Source records:
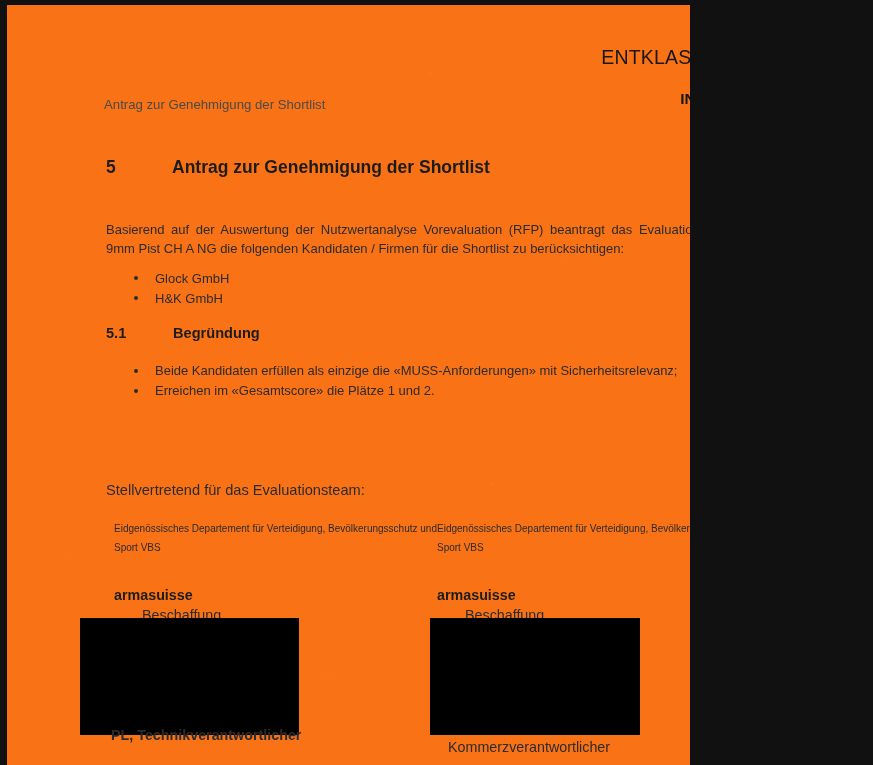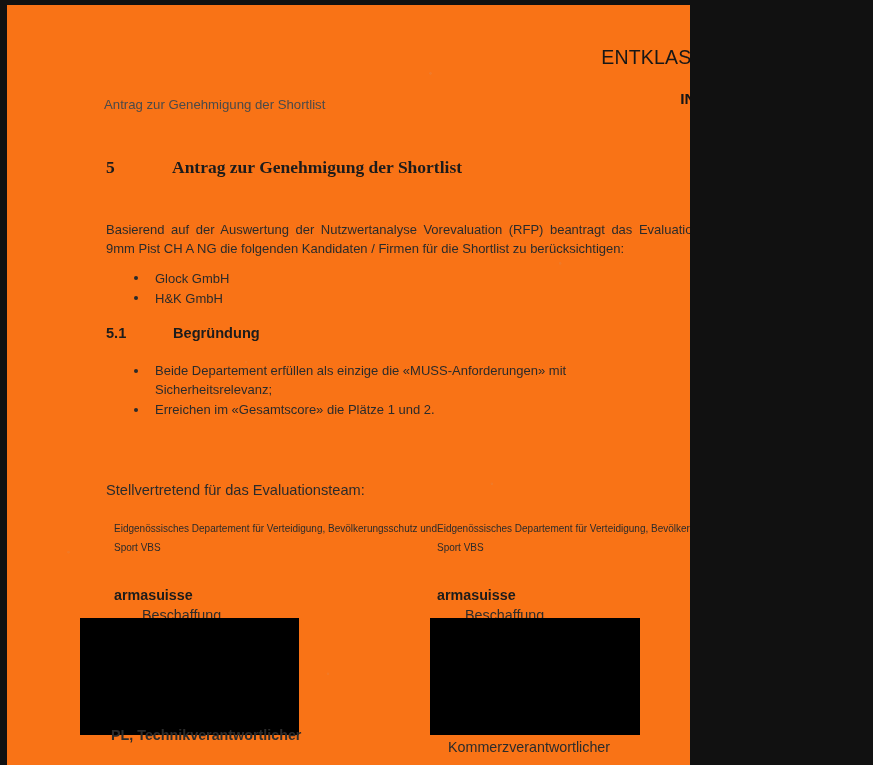--- a/index.html
+++ b/index.html
@@ -87,7 +87,6 @@
     left: 99px;
     top: 152px;
     font-size: 17.5px;
-    font-family: Liberation Serif, serif;
   }
   #heading-5 .num { display: inline-block; width: 66px; }
 

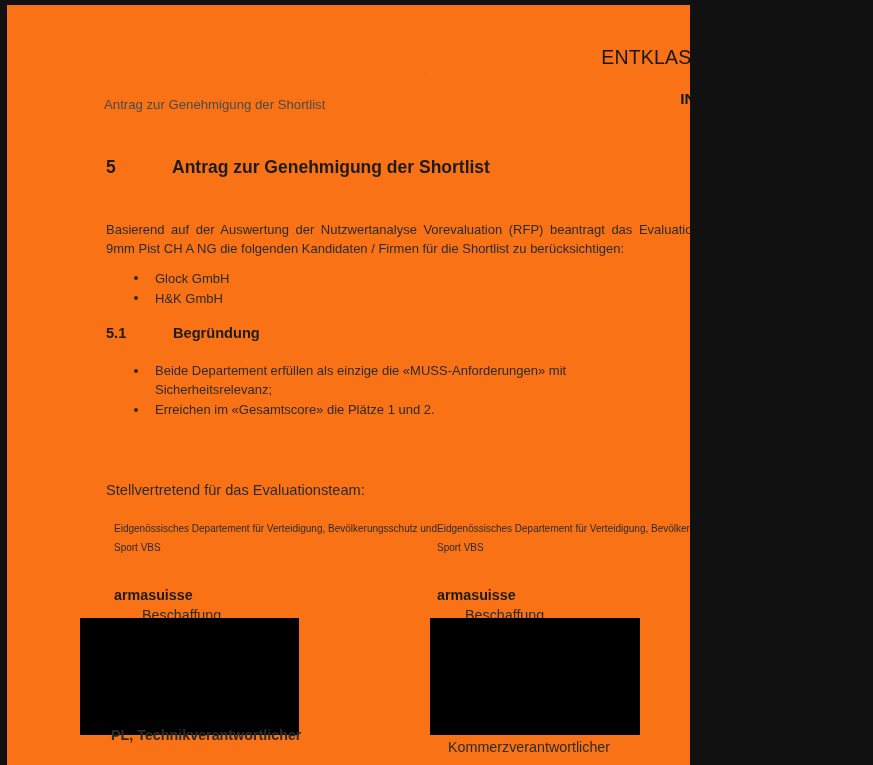--- a/index.html
+++ b/index.html
@@ -256,7 +256,7 @@
   <ul class="bullet-list" id="justification-list">
     <li>
       <span class="bullet-dot"></span>
-      <span>Beide Departement erfüllen als einzige die «MUSS-Anforderungen» mit Sicherheitsrelevanz;</span>
+      <span>Beide Kandidaten erfüllen als einzige die «MUSS-Anforderungen» mit Sicherheitsrelevanz;</span>
     </li>
     <li>
       <span class="bullet-dot"></span>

What is expected:
Set down the records again verbatim, with no pictures.

Finished task:
--- a/index.html
+++ b/index.html
@@ -87,7 +87,6 @@
     left: 99px;
     top: 152px;
     font-size: 17.5px;
-    font-family: Liberation Serif, serif;
   }
   #heading-5 .num { display: inline-block; width: 66px; }
 

--- a/index.html
+++ b/index.html
@@ -256,7 +256,7 @@
   <ul class="bullet-list" id="justification-list">
     <li>
       <span class="bullet-dot"></span>
-      <span>Beide Departement erfüllen als einzige die «MUSS-Anforderungen» mit Sicherheitsrelevanz;</span>
+      <span>Beide Kandidaten erfüllen als einzige die «MUSS-Anforderungen» mit Sicherheitsrelevanz;</span>
     </li>
     <li>
       <span class="bullet-dot"></span>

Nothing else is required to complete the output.